Problem -
Exactly the lines below starting at the line with "(629, 969) none" and ending at the line with "[494,513,751,530] 不曉得跨瀏覽器的行為是否有所不同 ->" are wanted, with both ends included. Leave out the pictures and add no other lines.

Given information -
+-------+

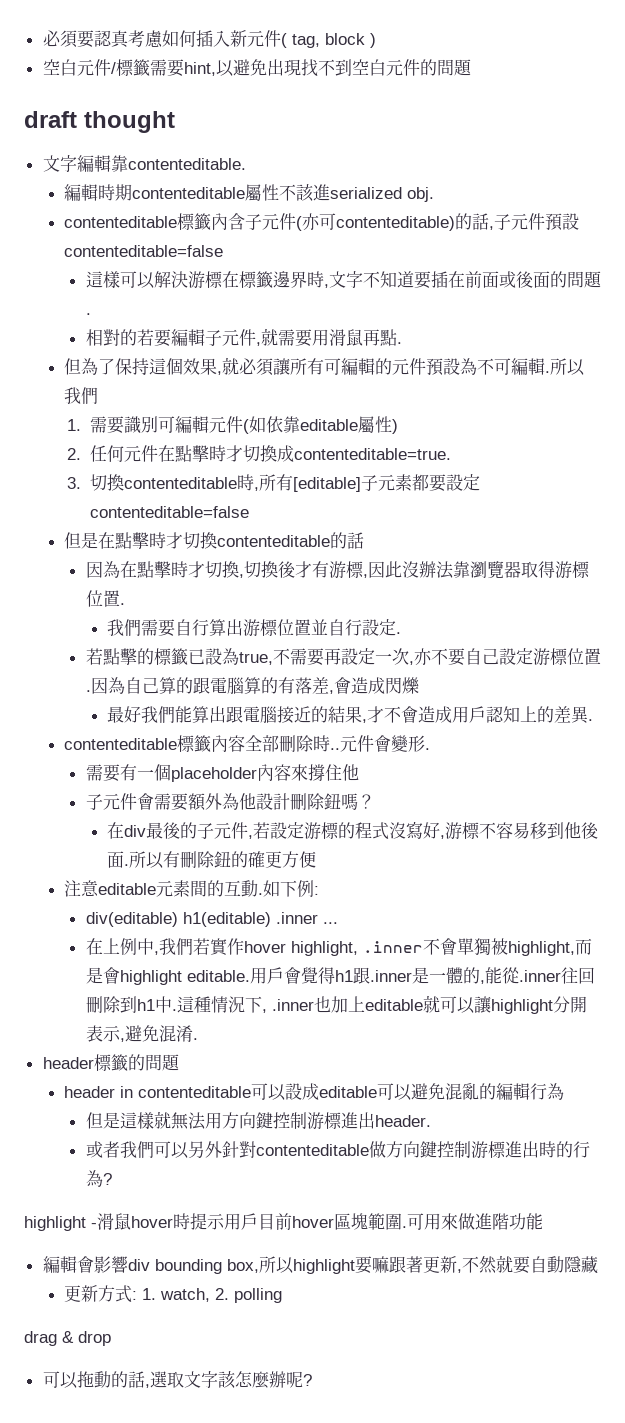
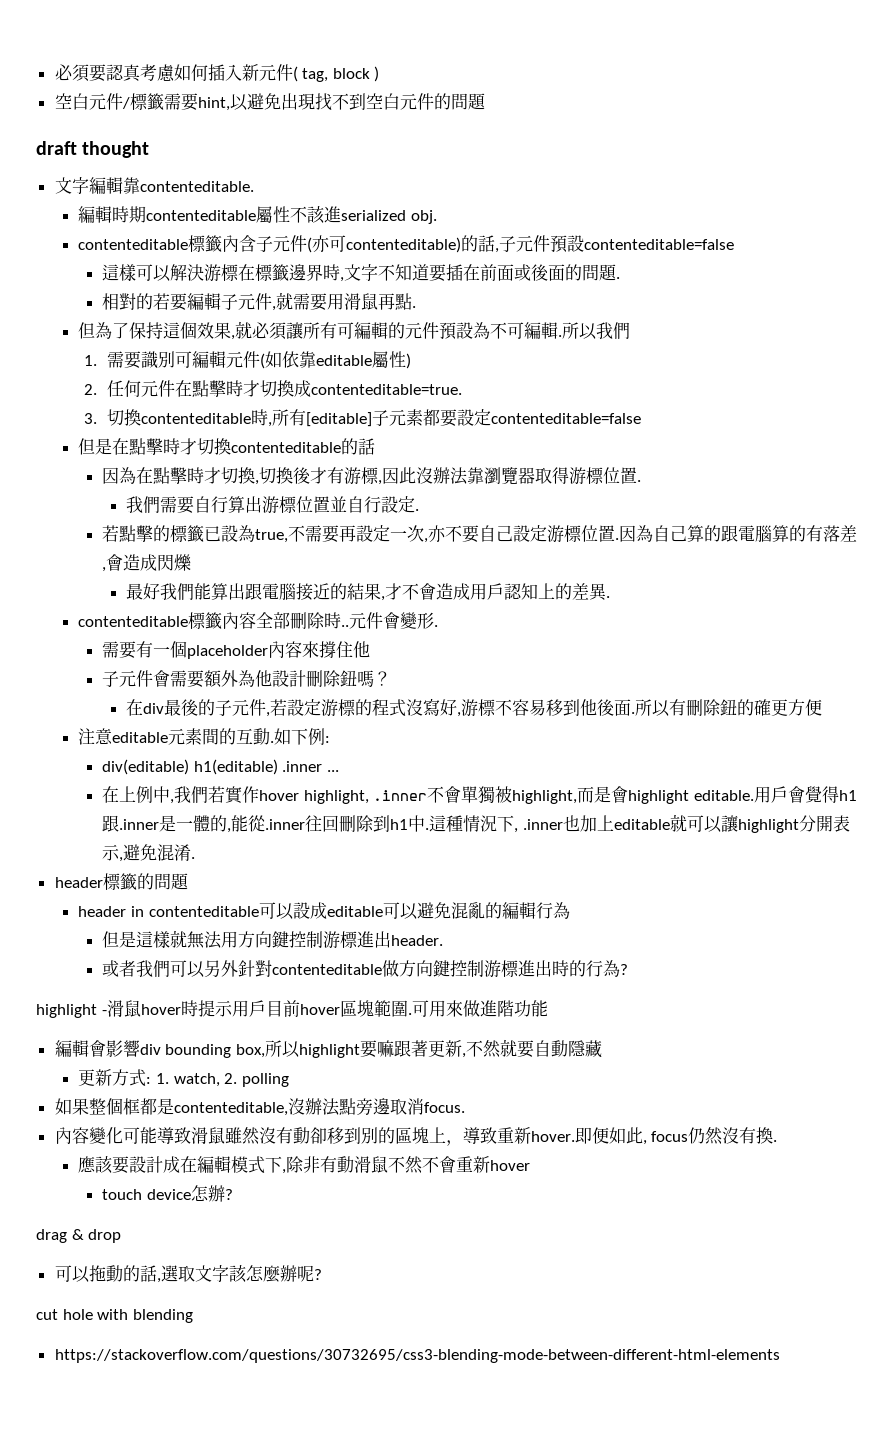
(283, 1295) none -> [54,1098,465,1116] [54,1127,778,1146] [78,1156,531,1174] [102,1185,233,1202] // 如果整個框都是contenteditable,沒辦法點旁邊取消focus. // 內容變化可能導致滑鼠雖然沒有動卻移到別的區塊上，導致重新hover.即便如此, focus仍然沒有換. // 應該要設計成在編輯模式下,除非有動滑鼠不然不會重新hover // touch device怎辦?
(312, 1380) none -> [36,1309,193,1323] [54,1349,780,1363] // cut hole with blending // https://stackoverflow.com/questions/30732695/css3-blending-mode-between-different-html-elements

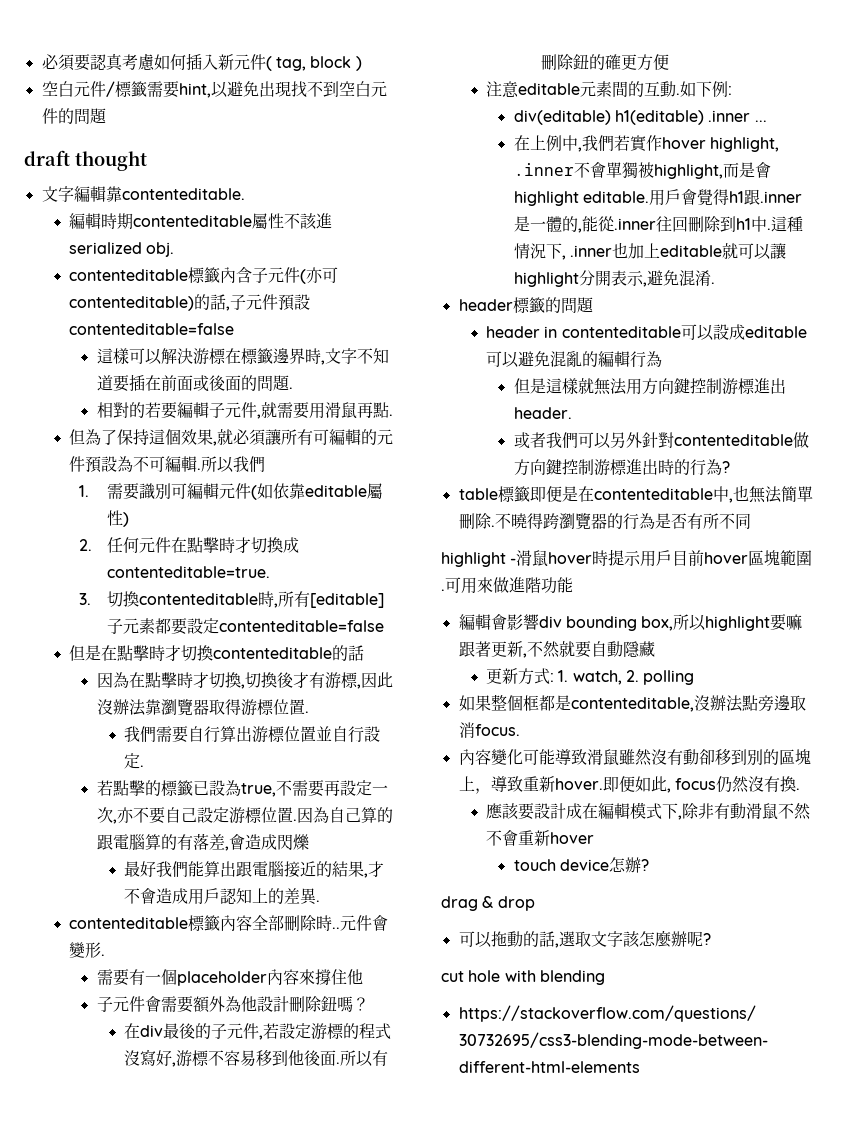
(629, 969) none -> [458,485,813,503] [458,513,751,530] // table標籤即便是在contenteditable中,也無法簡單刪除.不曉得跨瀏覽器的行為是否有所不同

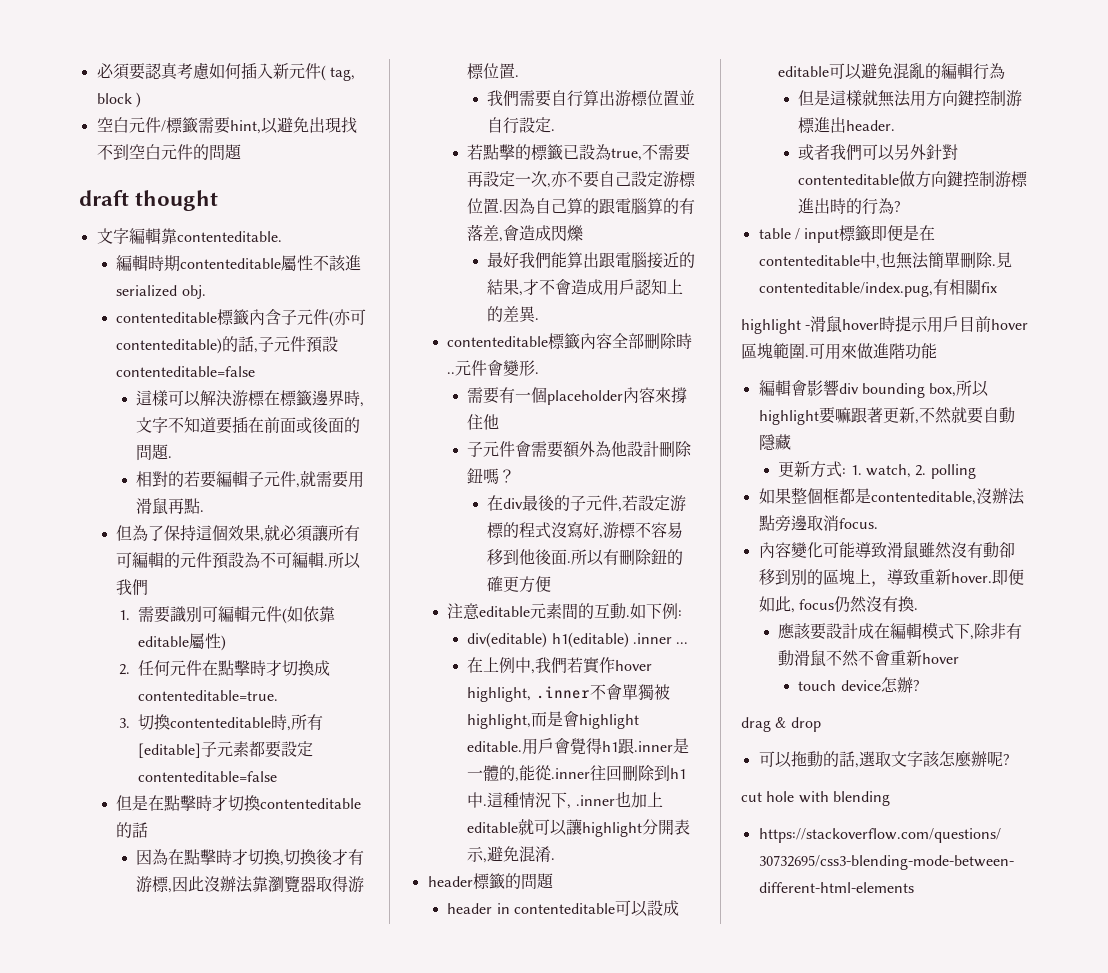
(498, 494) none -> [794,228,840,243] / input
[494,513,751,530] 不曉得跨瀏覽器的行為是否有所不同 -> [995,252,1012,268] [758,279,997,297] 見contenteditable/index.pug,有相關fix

+-------+

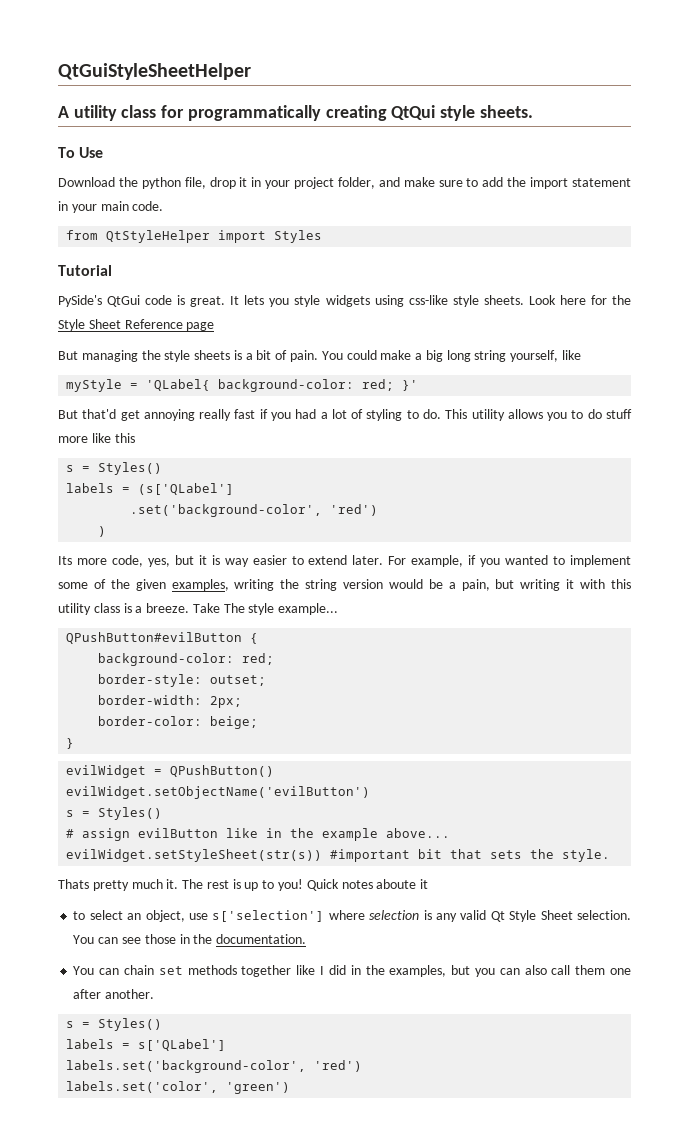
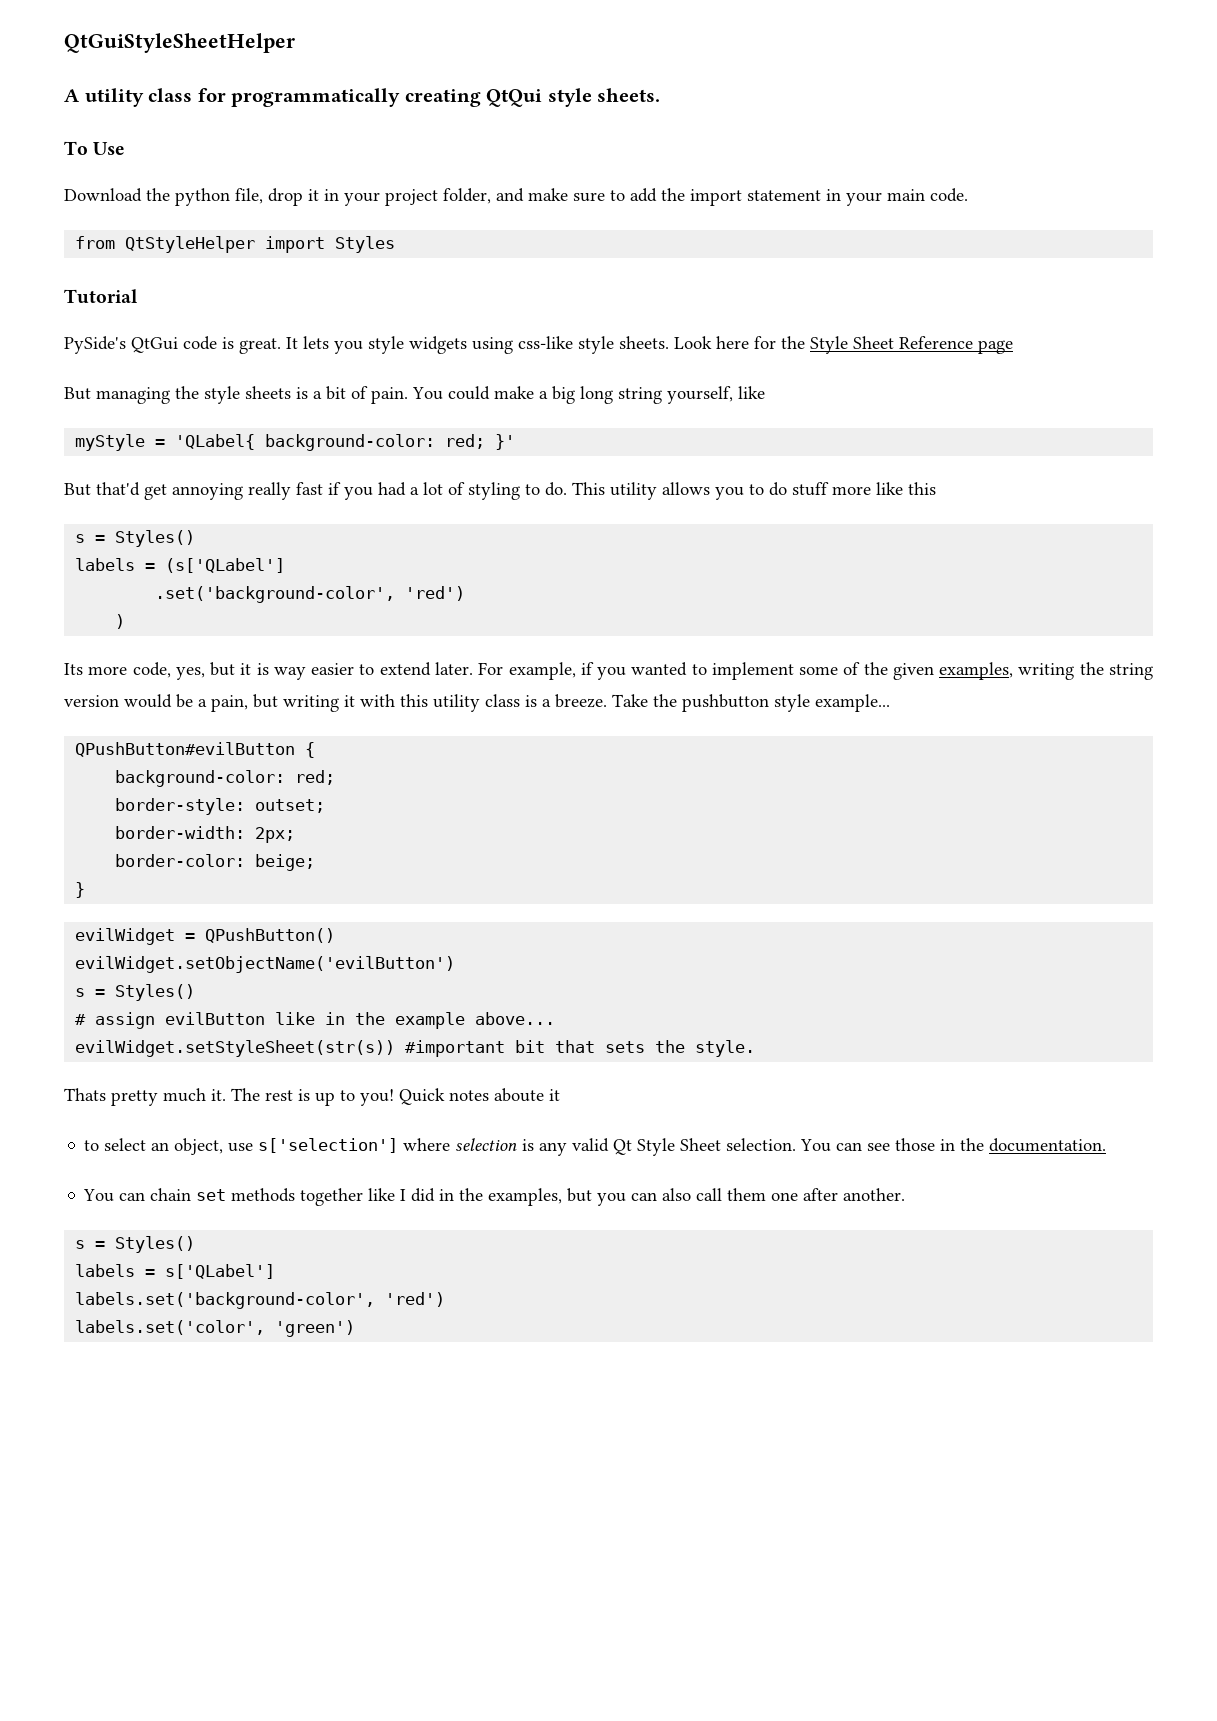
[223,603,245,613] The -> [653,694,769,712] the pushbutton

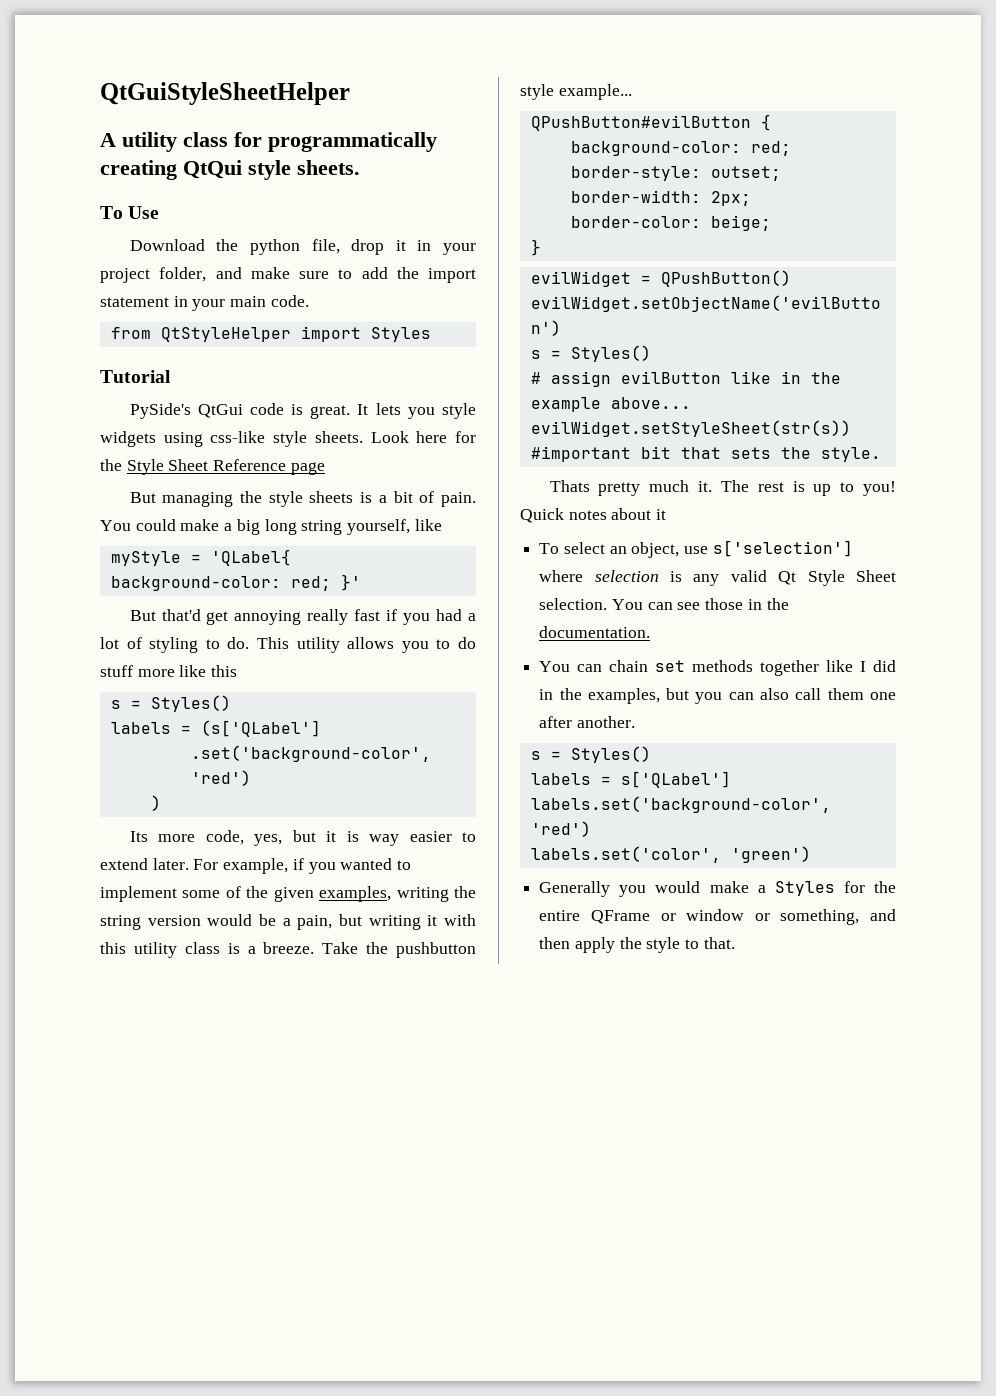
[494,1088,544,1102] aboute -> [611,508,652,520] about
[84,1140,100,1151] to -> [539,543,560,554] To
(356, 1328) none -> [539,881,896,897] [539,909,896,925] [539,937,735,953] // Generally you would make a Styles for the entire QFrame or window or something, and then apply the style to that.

+-------+

Expected answer -
(629, 969) none -> [458,485,813,503] [458,513,751,530] // table標籤即便是在contenteditable中,也無法簡單刪除.不曉得跨瀏覽器的行為是否有所不同

(498, 494) none -> [794,228,840,243] / input
[494,513,751,530] 不曉得跨瀏覽器的行為是否有所不同 -> [995,252,1012,268] [758,279,997,297] 見contenteditable/index.pug,有相關fix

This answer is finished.